Descriptive statistics

Functions

yli.auto_correlations(df, cols)

Automatically compute pairwise correlation coefficients

Dichotomous variables are coded as 0/1, according to which value is lower or higher in the natural sort order. Categorical variables with more than 2 categories are coded with one-hot dummy variables for all categories. Ordinal variables are factorised and coded as ranks. Pairwise Pearson correlation coefficients are then calculated on the coded data.

The effect of the coding is that, for example:

  • 2 continuous variables are compared using Pearson’s r

  • 2 ordinal variables are compared using Spearman’s ρ

  • 2 dichotomous variables are compared using Yule’s φ

  • A continuous variable and dichotomous variable are compared using point-biserial correlation

  • An ordinal variable and dichotomous variable are compared using rank-biserial correlation

There is no nan_policy argument. nan values are omitted from summary statistics for each variable, and the count of nan values is reported.

Parameters:
  • df (DataFrame) – Data to compute correlations for

  • cols (List[str]) – Columns in df for the variables to compute correlations for

Return type:

yli.descriptives.AutoCorrelationsResult

yli.auto_descriptives(df, cols, *, ordinal_range=[])

Automatically compute descriptive summary statistics

The statistics computed are:

  • For a categorical variable – Counts of values

  • For a continuous variable – Mean and standard deviation

  • For an ordinal variable – Median and IQR (default) or range

There is no nan_policy argument. nan values are omitted from summary statistics for each variable, and the count of nan values is reported.

Parameters:
  • df (DataFrame) – Data to summarise

  • cols (List[str]) – Columns in df for the variables to summarise

  • ordinal_range (List[str]) – Columns of ordinal variables in df to report median and range (rather than IQR)

Return type:

yli.descriptives.AutoDescriptivesResult

Result classes

class yli.descriptives.AutoCorrelationsResult(correlations)

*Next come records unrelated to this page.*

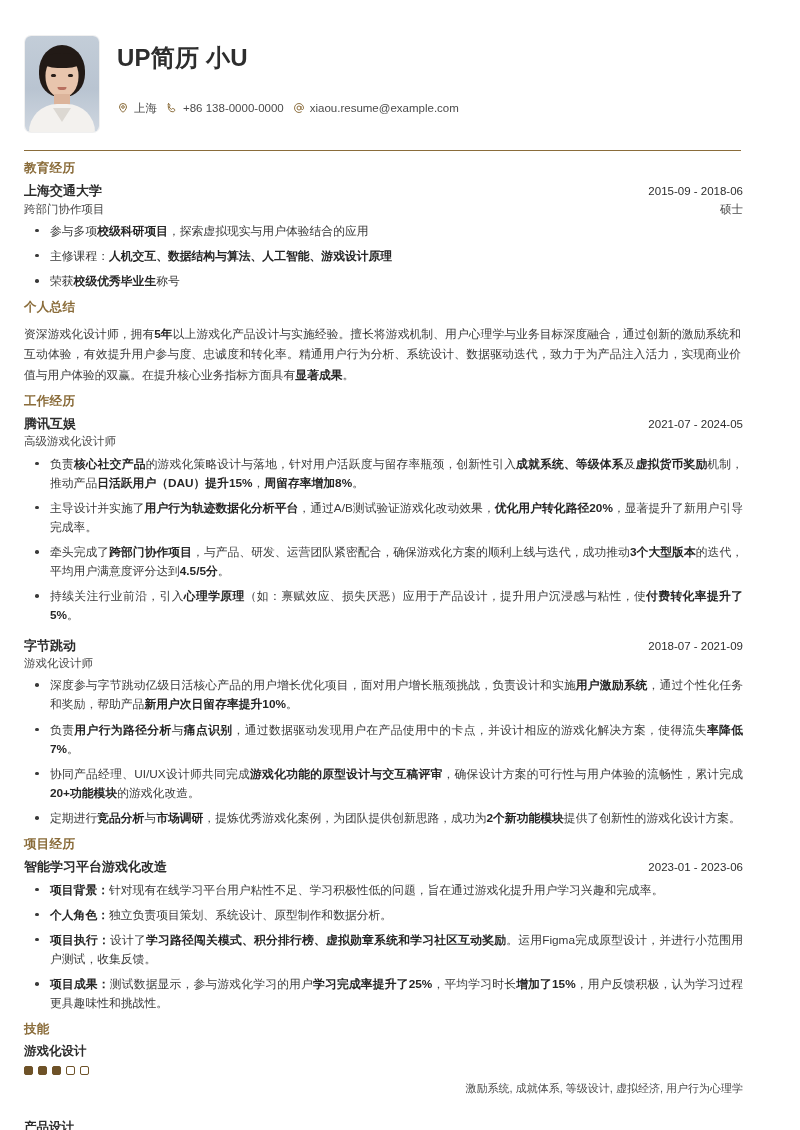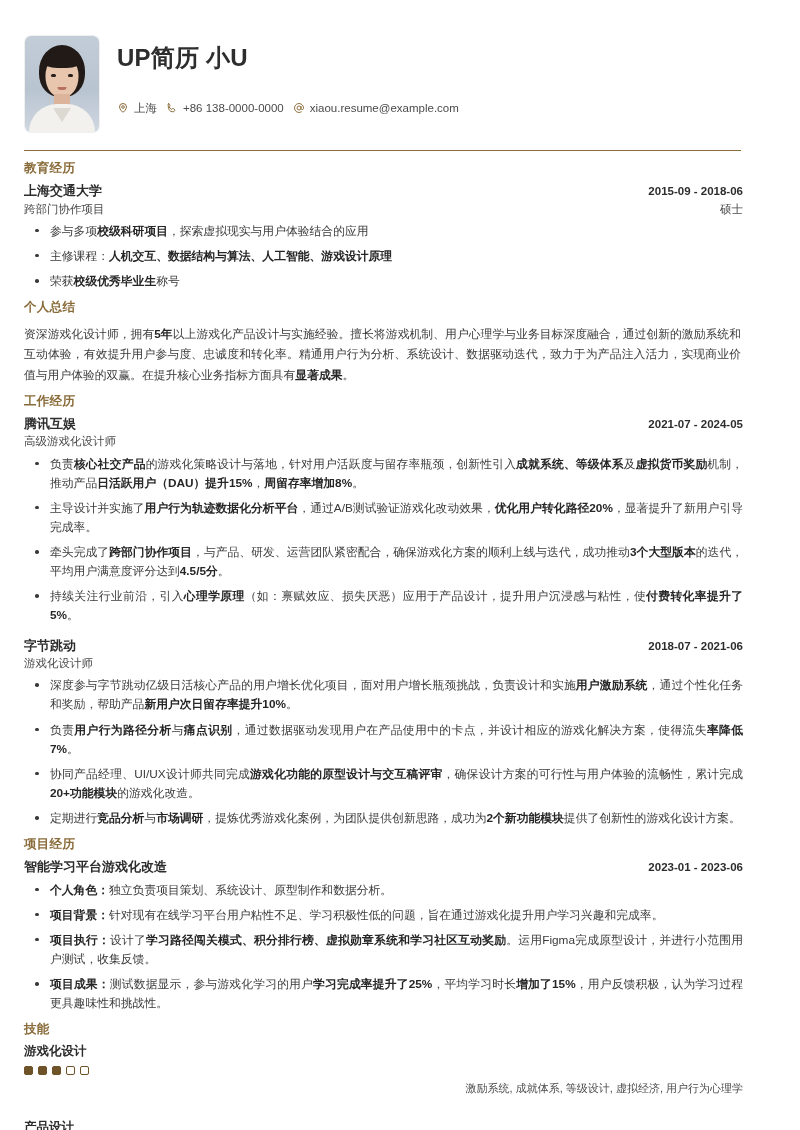--- a/index.html
+++ b/index.html
@@ -180,21 +180,21 @@
     gap: 12px;
   }
   .org {
     font-size: 13px;
     font-weight: 700;
     color: #2d2d2d;
     line-height: 1.5;
   }
   .date {
     font-size: 11.5px;
-    font-weight: 700;
+    font-weight: 400;
     color: #2d2d2d;
     white-space: nowrap;
     margin-left: 20px;
   }
   .role {
     font-size: 11.5px;
     color: #4a4a4a;
     line-height: 1.5;
   }
   .meta-right {
@@ -360,43 +360,43 @@
         <li>负责<b>核心社交产品</b>的游戏化策略设计与落地，针对用户活跃度与留存率瓶颈，创新性引入<b>成就系统、等级体系</b>及<b>虚拟货币奖励</b>机制，推动产品<b>日活跃用户（DAU）提升15%</b>，<b>周留存率增加8%</b>。</li>
         <li>主导设计并实施了<b>用户行为轨迹数据化分析平台</b>，通过A/B测试验证游戏化改动效果，<b>优化用户转化路径20%</b>，显著提升了新用户引导完成率。</li>
         <li>牵头完成了<b>跨部门协作项目</b>，与产品、研发、运营团队紧密配合，确保游戏化方案的顺利上线与迭代，成功推动<b>3个大型版本</b>的迭代，平均用户满意度评分达到<b>4.5/5分</b>。</li>
         <li>持续关注行业前沿，引入<b>心理学原理</b>（如：禀赋效应、损失厌恶）应用于产品设计，提升用户沉浸感与粘性，使<b>付费转化率提升了5%</b>。</li>
       </ul>
     </div>
 
     <div class="entry" style="margin-top:10px;">
       <div class="entry-row">
         <div class="org">字节跳动</div>
-        <div class="date">2018-07 - 2021-06</div>
+        <div class="date">2018-07 - 2021-09</div>
       </div>
       <div class="role">游戏化设计师</div>
       <ul class="bullets">
         <li>深度参与字节跳动亿级日活核心产品的用户增长优化项目，面对用户增长瓶颈挑战，负责设计和实施<b>用户激励系统</b>，通过个性化任务和奖励，帮助产品<b>新用户次日留存率提升10%</b>。</li>
         <li>负责<b>用户行为路径分析</b>与<b>痛点识别</b>，通过数据驱动发现用户在产品使用中的卡点，并设计相应的游戏化解决方案，使得流失<b>率降低7%</b>。</li>
         <li>协同产品经理、UI/UX设计师共同完成<b>游戏化功能的原型设计与交互稿评审</b>，确保设计方案的可行性与用户体验的流畅性，累计完成<b>20+功能模块</b>的游戏化改造。</li>
         <li>定期进行<b>竞品分析</b>与<b>市场调研</b>，提炼优秀游戏化案例，为团队提供创新思路，成功为<b>2个新功能模块</b>提供了创新性的游戏化设计方案。</li>
       </ul>
     </div>
   </div>
 
   <div class="section">
     <div class="sec-title">项目经历</div>
 
     <div class="entry">
       <div class="entry-row">
         <div class="org">智能学习平台游戏化改造</div>
         <div class="date">2023-01 - 2023-06</div>
       </div>
       <ul class="bullets">
+        <li><b>项目背景：</b>针对现有在线学习平台用户粘性不足、学习积极性低的问题，旨在通过游戏化提升用户学习兴趣和完成率。</li>
         <li><b>个人角色：</b>独立负责项目策划、系统设计、原型制作和数据分析。</li>
-        <li><b>项目背景：</b>针对现有在线学习平台用户粘性不足、学习积极性低的问题，旨在通过游戏化提升用户学习兴趣和完成率。</li>
         <li><b>项目执行：</b>设计了<b>学习路径闯关模式、积分排行榜、虚拟勋章系统和学习社区互动奖励</b>。运用Figma完成原型设计，并进行小范围用户测试，收集反馈。</li>
         <li><b>项目成果：</b>测试数据显示，参与游戏化学习的用户<b>学习完成率提升了25%</b>，平均学习时长<b>增加了15%</b>，用户反馈积极，认为学习过程更具趣味性和挑战性。</li>
       </ul>
     </div>
   </div>
 
   <div class="section">
     <div class="sec-title">技能</div>
 
     <div class="skill-block">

Result of automatically computed pairwise correlation coefficients

See yli.auto_correlations().

correlations

Pairwise correlation coefficients (DataFrame)

plot()

Plot a heatmap of the pairwise correlation coefficients

summary()

Return a stringified summary of the correlation matrix

Return type:

str

class yli.descriptives.AutoDescriptivesResult(*, result_data, result_labels)

Result of automatically computed descriptive summary statistics

See yli.auto_descriptives().

Results data stored within instances of this class is not intended to be directly accessed.

summary()

Return a stringified summary of the tests of association

Return type:

str